▶ _Exercise objective_
Which lines below contain the word "Author"? Copy each of them.

▶ _Data extract_

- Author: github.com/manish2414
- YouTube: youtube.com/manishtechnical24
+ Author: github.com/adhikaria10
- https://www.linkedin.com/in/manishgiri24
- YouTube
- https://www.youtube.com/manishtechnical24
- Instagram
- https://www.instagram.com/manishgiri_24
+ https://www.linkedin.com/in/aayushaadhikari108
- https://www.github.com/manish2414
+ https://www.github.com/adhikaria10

▶ _Solution to this task_
- Author: github.com/manish2414
+ Author: github.com/adhikaria10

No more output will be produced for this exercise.